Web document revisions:
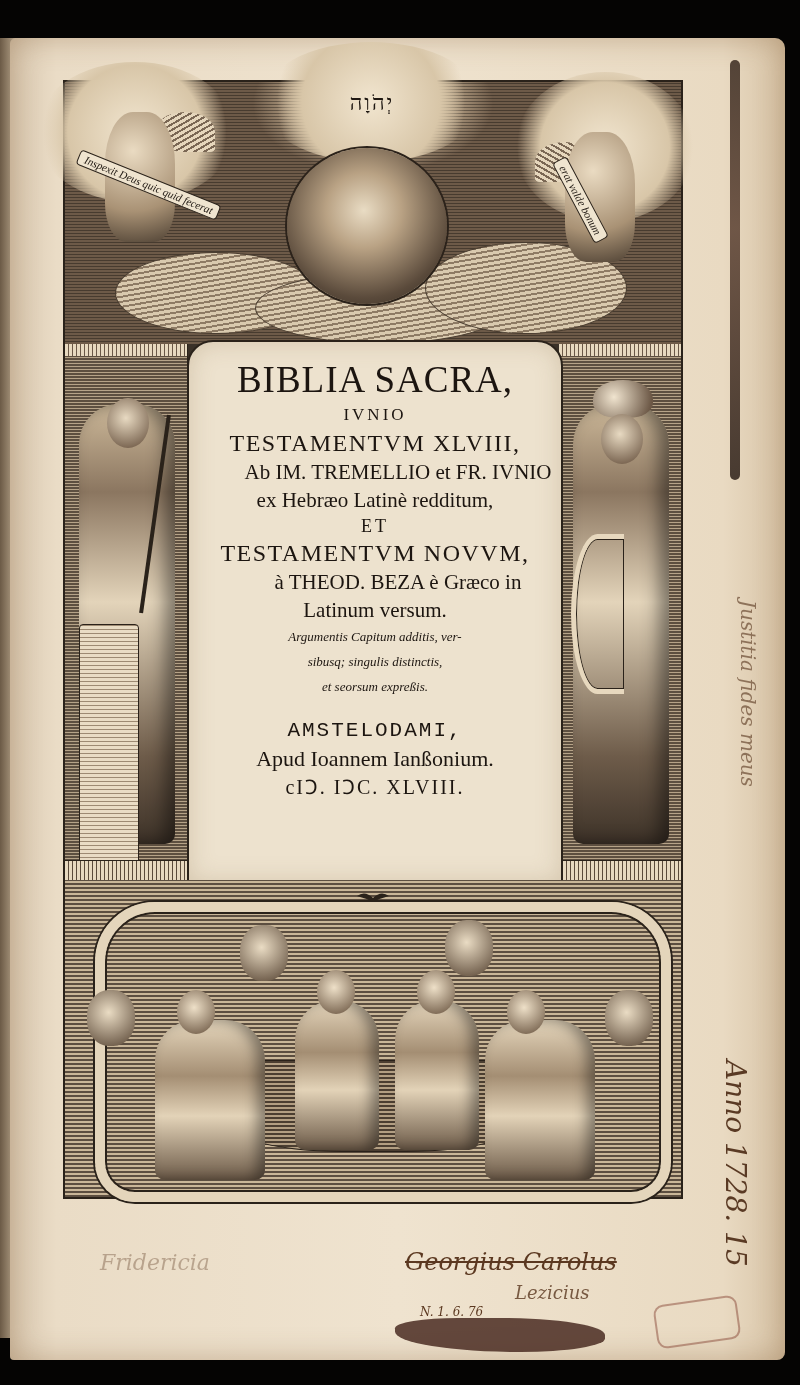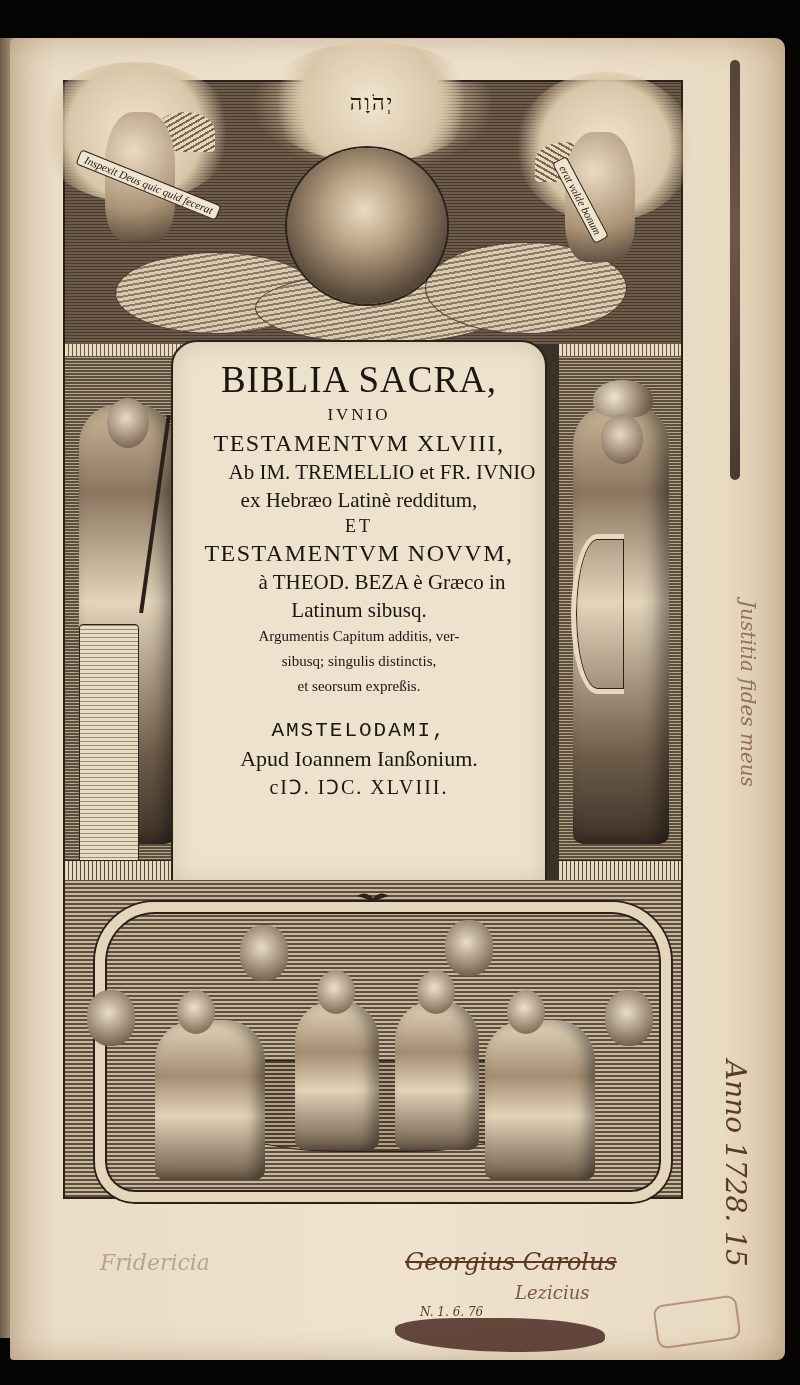--- a/index.html
+++ b/index.html
@@ -30,7 +30,7 @@
   .turban { position:absolute; left:20px; top:-24px; width:60px; height:38px; border-radius:50% 50% 40% 40%; background:radial-gradient(circle at 35% 45%, #f0e4cf, #6c5846 85%); }
   .ledge { position:absolute; top:778px; width:122px; height:20px; background:repeating-linear-gradient(90deg,#e7d9c0 0 3px,#5a4a3a 3px 4px); border-top:1px solid #2a221a; border-bottom:1px solid #2a221a; }
   
-  .titlebox { position:absolute; left:106px; top:258px; width:372px; height:540px; background:#ede2ce; border:2px solid #2a221a; border-radius:26px 26px 4px 4px; box-shadow: inset 0 0 24px rgba(140,110,70,.25); }
+  .titlebox { position:absolute; left:122px; top:258px; width:372px; height:540px; background:#ede2ce; border:2px solid #2a221a; border-radius:26px 26px 4px 4px; box-shadow: inset 0 0 24px rgba(140,110,70,.25); }
   .title-lines { position:absolute; left:0; right:0; top:16px; text-align:center; color:#1c1510; }
   .t1 { font-size:37px; letter-spacing:1px; line-height:44px; }
   .t2 { font-size:17px; letter-spacing:3px; line-height:26px; }

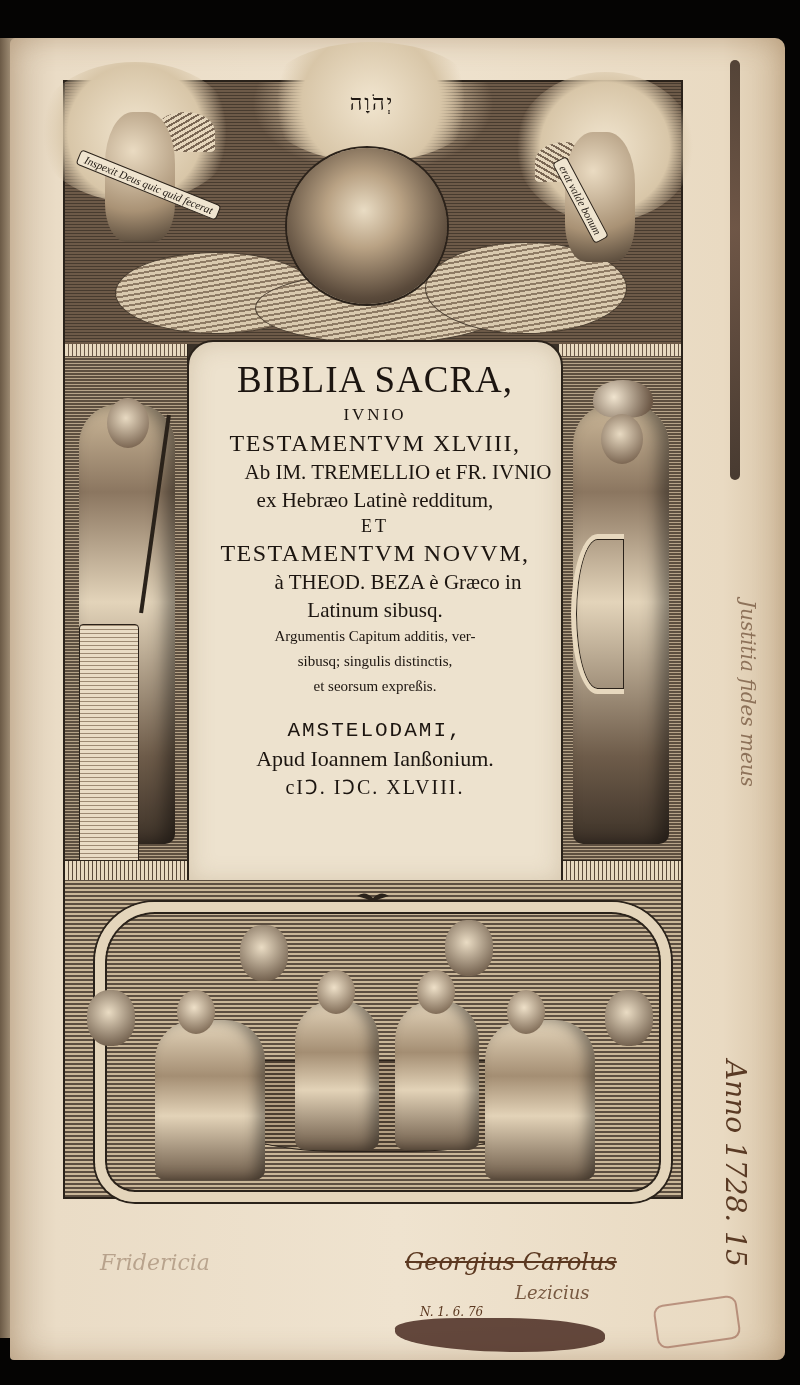--- a/index.html
+++ b/index.html
@@ -123,7 +123,7 @@
       <div class="t6">ET</div>
       <div class="t3">TESTAMENTVM NOVVM,</div>
       <div class="t4">à THEOD. BEZA è Græco in</div>
-      <div class="t5">Latinum sibusq.</div>
+      <div class="t5">Latinum versum.</div>
       <div class="it">Argumentis Capitum additis, ver-</div>
       <div class="it">sibusq; singulis distinctis,</div>
       <div class="it">et seorsum expreßis.</div>

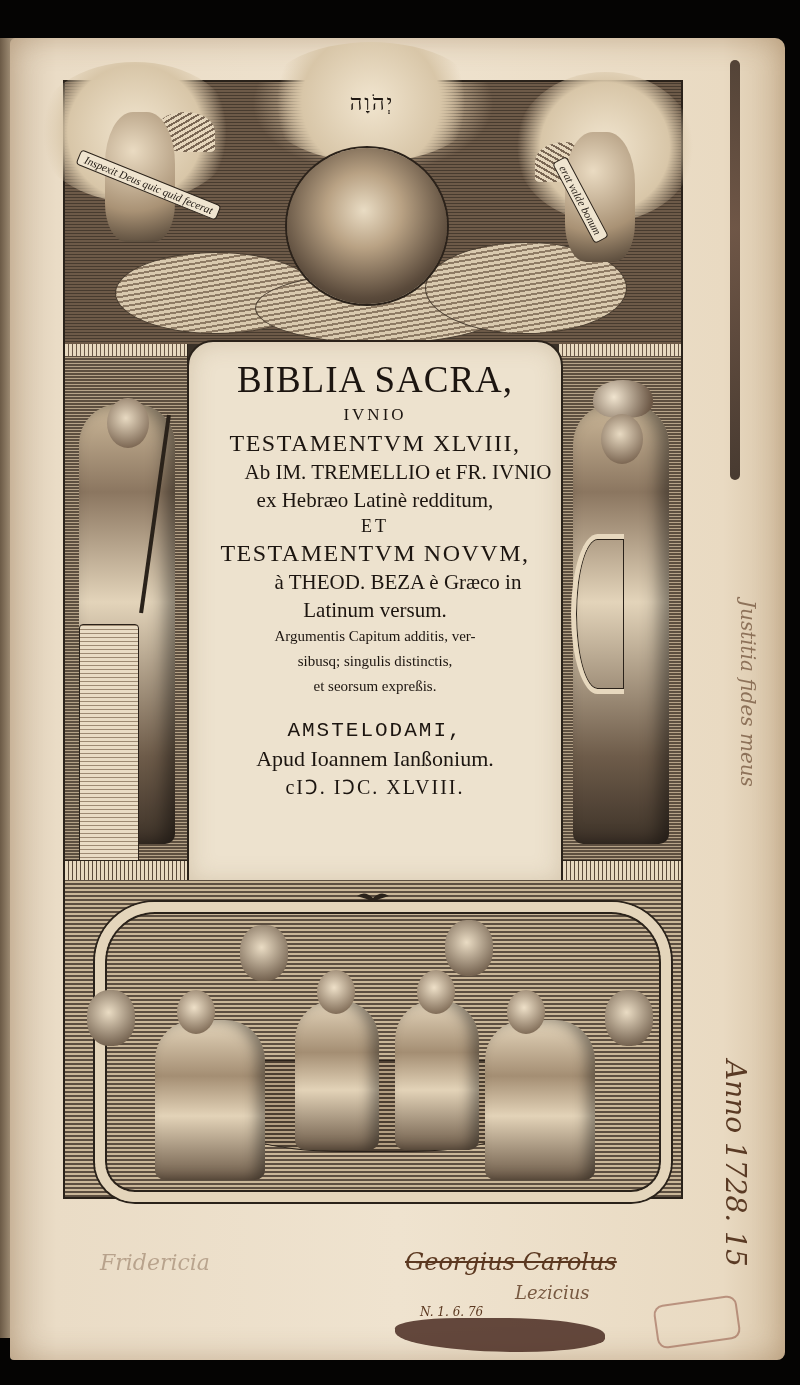--- a/index.html
+++ b/index.html
@@ -38,7 +38,7 @@
   .t4 { font-size:21px; line-height:28px;padding-left:46px; }
   .t5 { font-size:21px; line-height:28px; }
   .t6 { font-size:18px; letter-spacing:3px; line-height:24px; }
-  .it { font-size:15px; line-height:25px;text-align:center; }
+  .it { font-style:italic; font-size:13px; line-height:25px;text-align:center; }
   .spacer { height:18px; }
   .imp1 { font-size:21px; letter-spacing:2px; line-height:28px;font-family:Liberation Mono, monospace; }
   .imp2 { font-size:22px; line-height:28px; }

- [Exercise]:
Look for the line that contains "position:absolute; left:122px; top:258px;", then please copy it and the rest of the lines through the end of the data, pictures excluded.

- [Result]:
+  .titlebox { position:absolute; left:122px; top:258px; width:372px; height:540px; background:#ede2ce; border:2px solid #2a221a; border-radius:26px 26px 4px 4px; box-shadow: inset 0 0 24px rgba(140,110,70,.25); }
   .title-lines { position:absolute; left:0; right:0; top:16px; text-align:center; color:#1c1510; }
   .t1 { font-size:37px; letter-spacing:1px; line-height:44px; }
   .t2 { font-size:17px; letter-spacing:3px; line-height:26px; }

--- a/index.html
+++ b/index.html
@@ -123,7 +123,7 @@
       <div class="t6">ET</div>
       <div class="t3">TESTAMENTVM NOVVM,</div>
       <div class="t4">à THEOD. BEZA è Græco in</div>
-      <div class="t5">Latinum sibusq.</div>
+      <div class="t5">Latinum versum.</div>
       <div class="it">Argumentis Capitum additis, ver-</div>
       <div class="it">sibusq; singulis distinctis,</div>
       <div class="it">et seorsum expreßis.</div>

--- a/index.html
+++ b/index.html
@@ -38,7 +38,7 @@
   .t4 { font-size:21px; line-height:28px;padding-left:46px; }
   .t5 { font-size:21px; line-height:28px; }
   .t6 { font-size:18px; letter-spacing:3px; line-height:24px; }
-  .it { font-size:15px; line-height:25px;text-align:center; }
+  .it { font-style:italic; font-size:13px; line-height:25px;text-align:center; }
   .spacer { height:18px; }
   .imp1 { font-size:21px; letter-spacing:2px; line-height:28px;font-family:Liberation Mono, monospace; }
   .imp2 { font-size:22px; line-height:28px; }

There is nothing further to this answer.